> **Exercise aim**: Pull each line holding "time" out of the entries below.

> **Material supplied**:
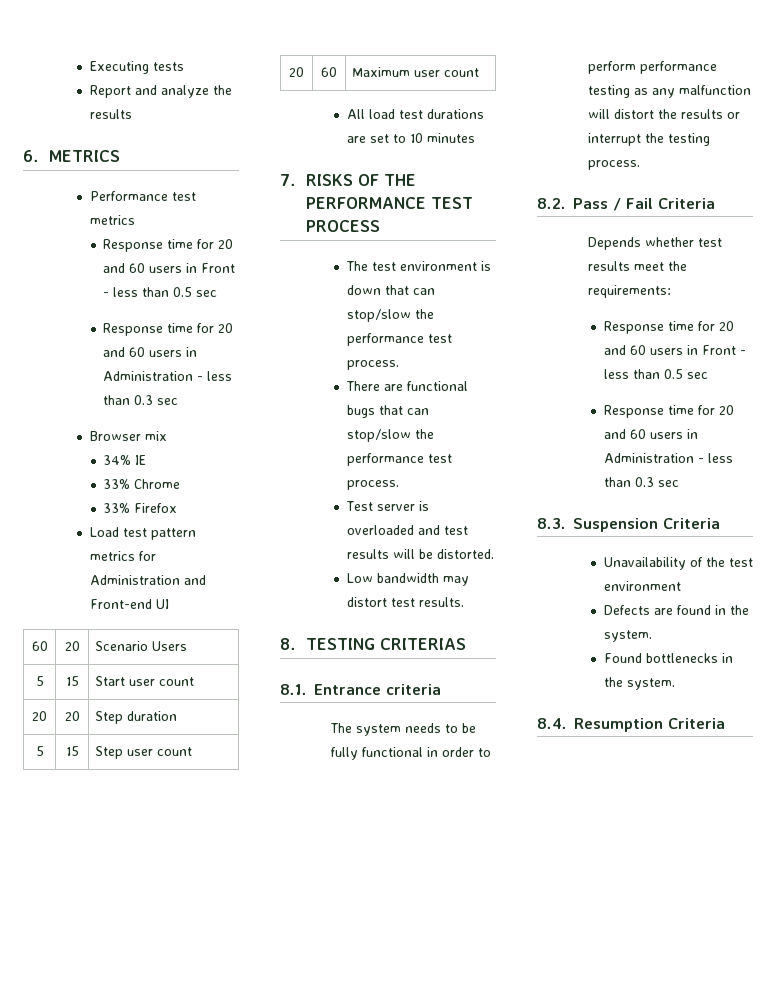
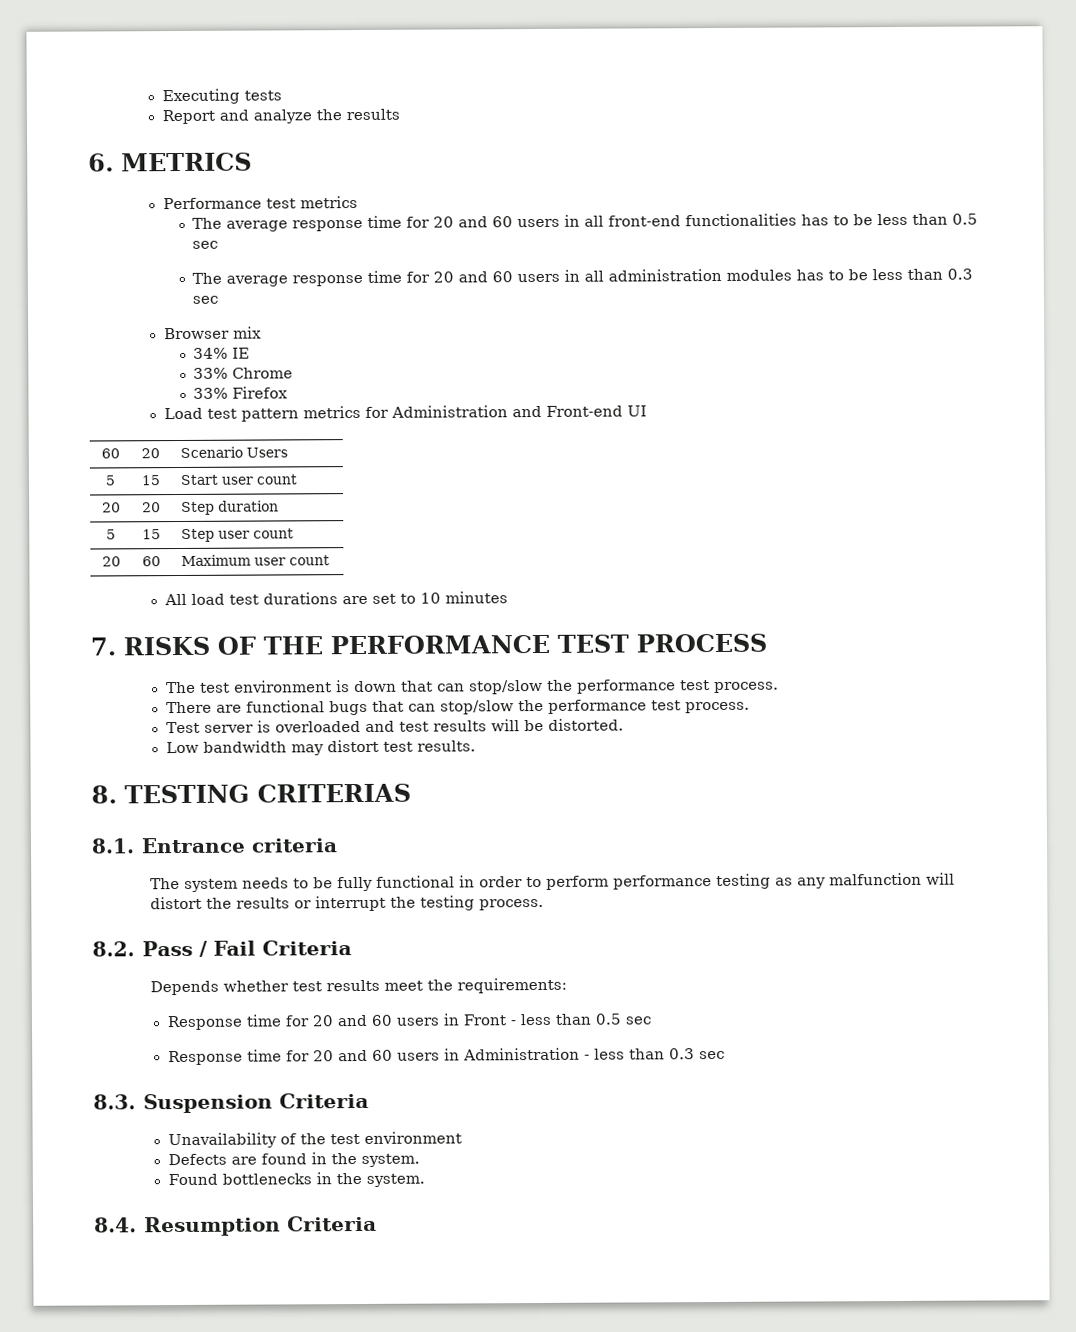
  Performance test metrics
- Response time for 20 and 60 users in Front - less than 0.5 sec
- Response time for 20 and 60 users in Administration - less than 0.3 sec
+ The average response time for 20 and 60 users in all front-end functionalities has to be less than 0.5 sec
+ The average response time for 20 and 60 users in all administration modules has to be less than 0.3 sec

> **Response to the task**:
- Response time for 20 and 60 users in Front - less than 0.5 sec
- Response time for 20 and 60 users in Administration - less than 0.3 sec
+ The average response time for 20 and 60 users in all front-end functionalities has to be less than 0.5 sec
+ The average response time for 20 and 60 users in all administration modules has to be less than 0.3 sec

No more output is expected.